Segment Open
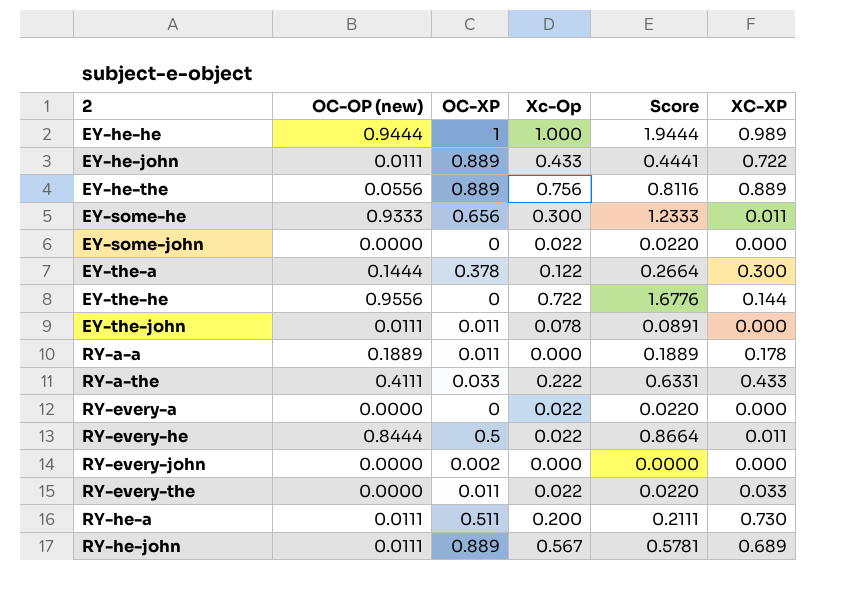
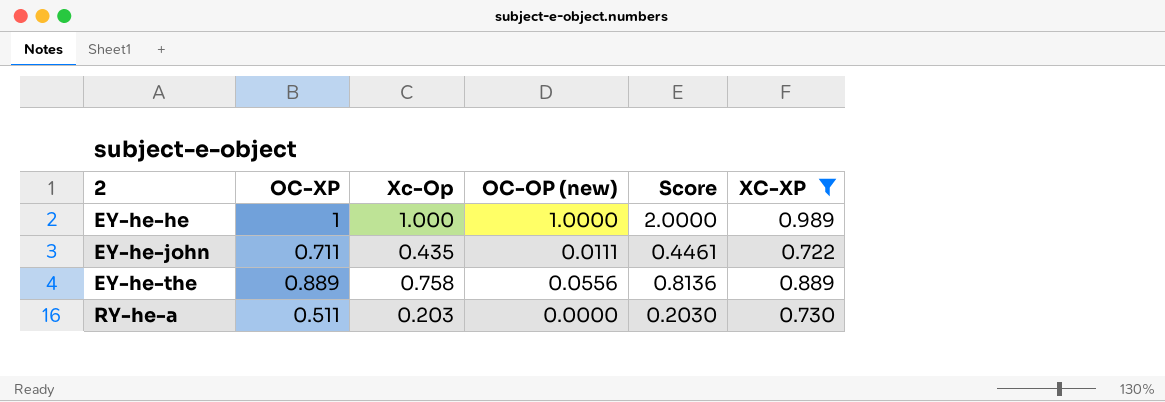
filter: none -> XC-XP >= 0.722
column OC-OP (new) | position: 2 -> 4
EY-he-he | OC-OP (new): 0.9444 -> 1.0000
EY-he-he | Score: 1.9444 -> 2.0000
EY-he-john | OC-XP: 0.889 -> 0.711
EY-he-john | Xc-Op: 0.433 -> 0.435
EY-he-john | Score: 0.4441 -> 0.4461
EY-he-the | Xc-Op: 0.756 -> 0.758
EY-he-the | Score: 0.8116 -> 0.8136
RY-he-a | Xc-Op: 0.200 -> 0.203
RY-he-a | OC-OP (new): 0.0111 -> 0.0000
RY-he-a | Score: 0.2111 -> 0.2030

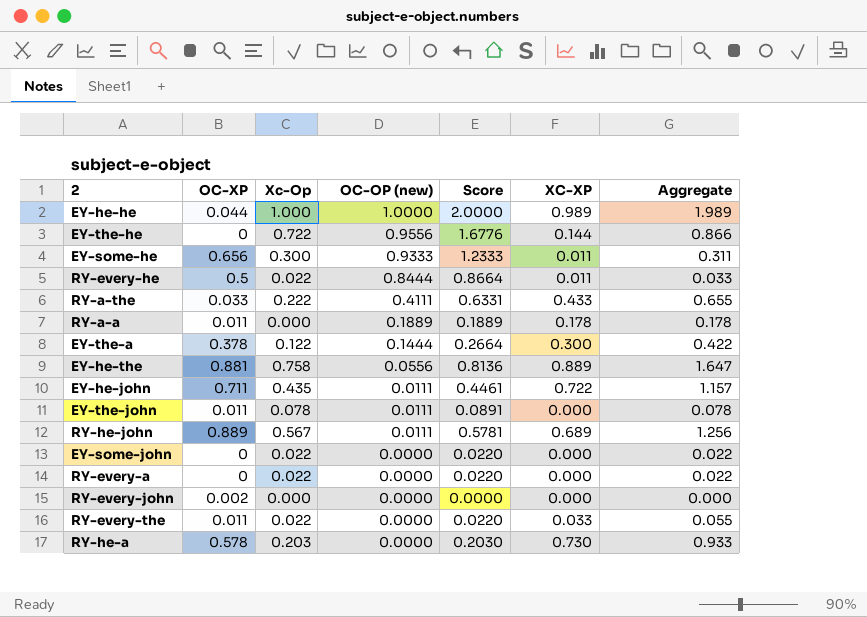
filter: XC-XP >= 0.722 -> none
row order: 2 ascending -> OC-OP (new) descending
column Aggregate | formula: none -> [Xc-Op] + [XC-XP]
EY-he-he | OC-XP: 1 -> 0.044
EY-he-the | OC-XP: 0.889 -> 0.881
RY-he-a | OC-XP: 0.511 -> 0.578

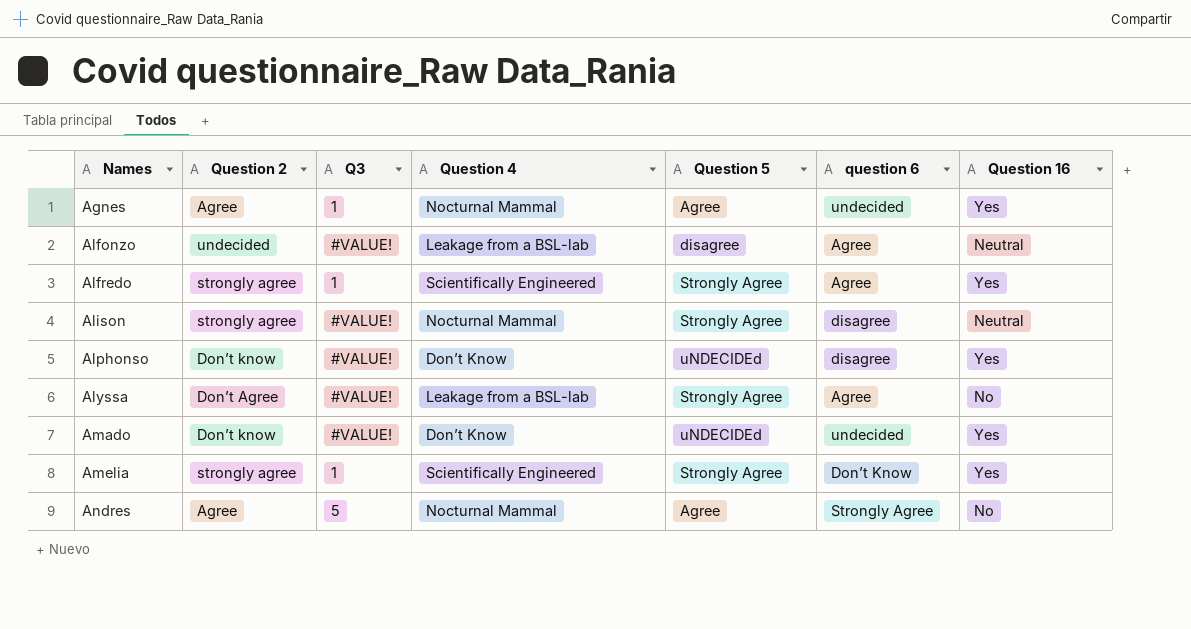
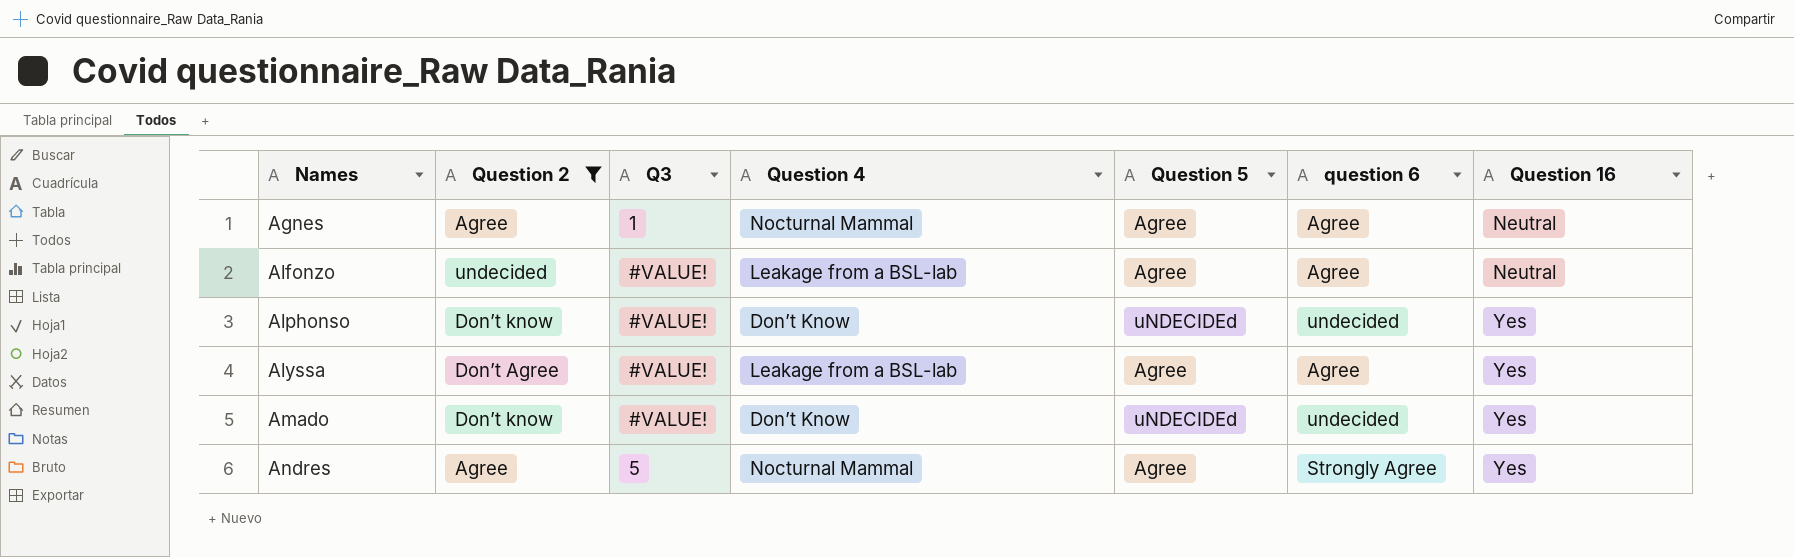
filter: none -> Question 2 != strongly agree
Agnes | question 6: undecided -> Agree
Agnes | Question 16: Yes -> Neutral
Alfonzo | Question 5: disagree -> Agree
Alphonso | question 6: disagree -> undecided
Alyssa | Question 5: Strongly Agree -> Agree
Alyssa | Question 16: No -> Yes
Andres | Question 16: No -> Yes

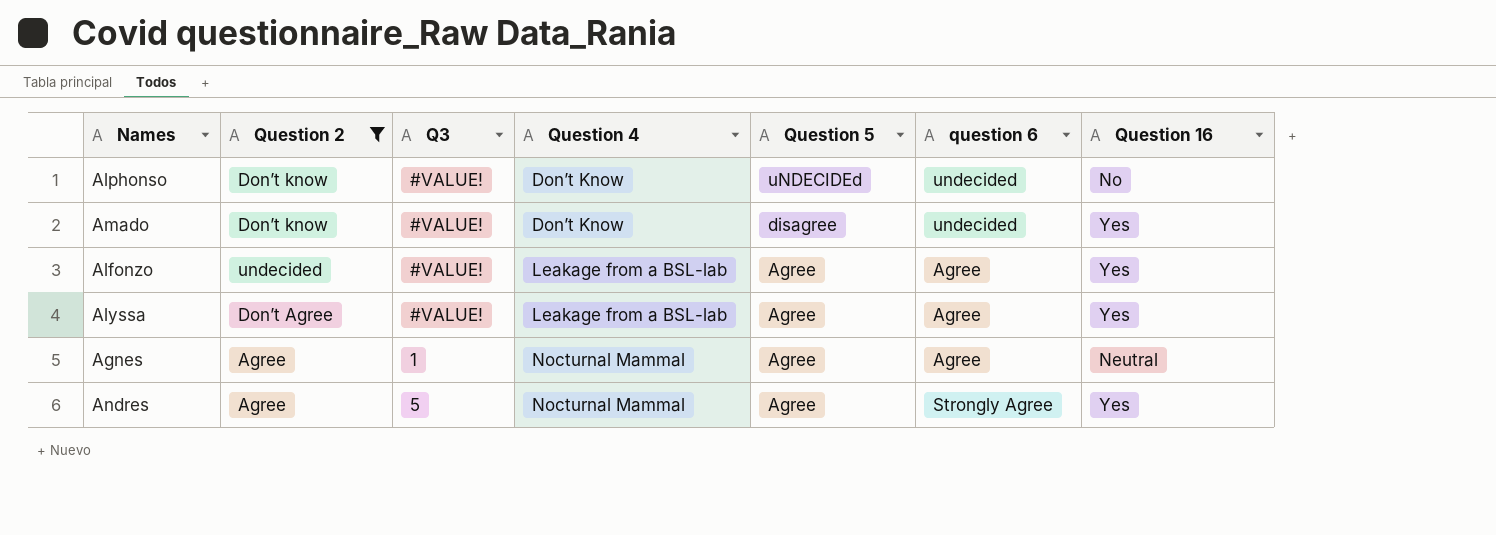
row order: Names ascending -> Question 4 ascending
Alphonso | Question 16: Yes -> No
Amado | Question 5: uNDECIDEd -> disagree
Alfonzo | Question 16: Neutral -> Yes

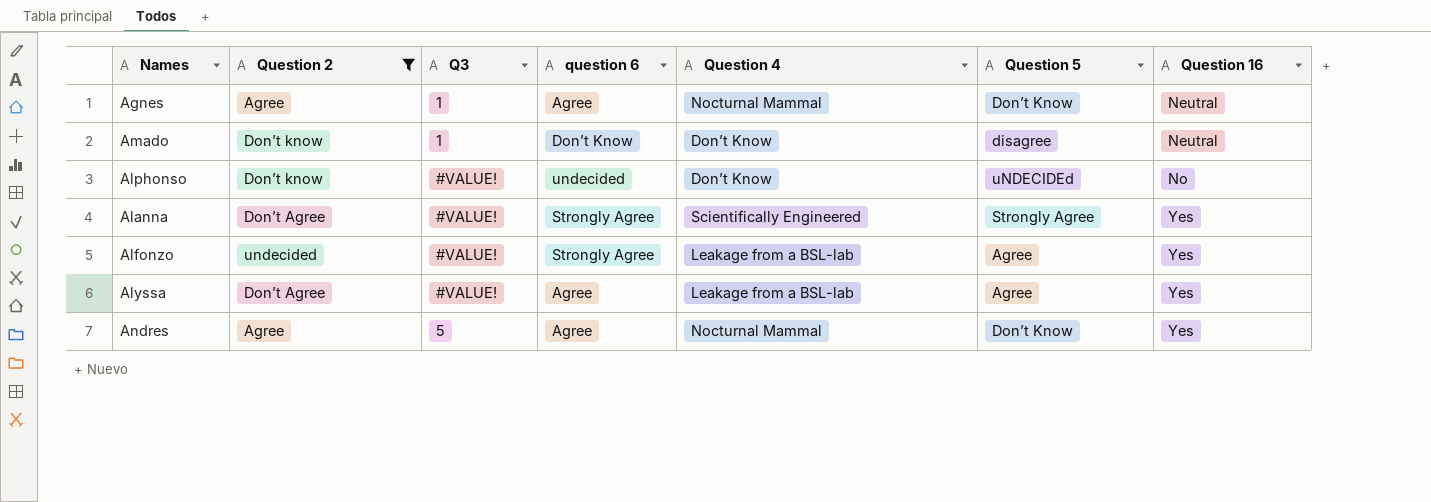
row order: Question 4 ascending -> Question 16 ascending
column question 6 | position: 6 -> 4
Agnes | Question 5: Agree -> Don’t Know
Amado | Q3: #VALUE! -> 1
Amado | question 6: undecided -> Don’t Know
Amado | Question 16: Yes -> Neutral
row Alanna: none -> Don’t Agree | #VALUE! | Strongly Agree | Scientifically Engineered | Strongly Agree | Yes
Alfonzo | question 6: Agree -> Strongly Agree
Andres | question 6: Strongly Agree -> Agree
Andres | Question 5: Agree -> Don’t Know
Segment Closed
**Required work:**
Search the material above for the string "column". Show every line that holds it.

**Written solution:**
column OC-OP (new) | position: 2 -> 4
column Aggregate | formula: none -> [Xc-Op] + [XC-XP]
column question 6 | position: 6 -> 4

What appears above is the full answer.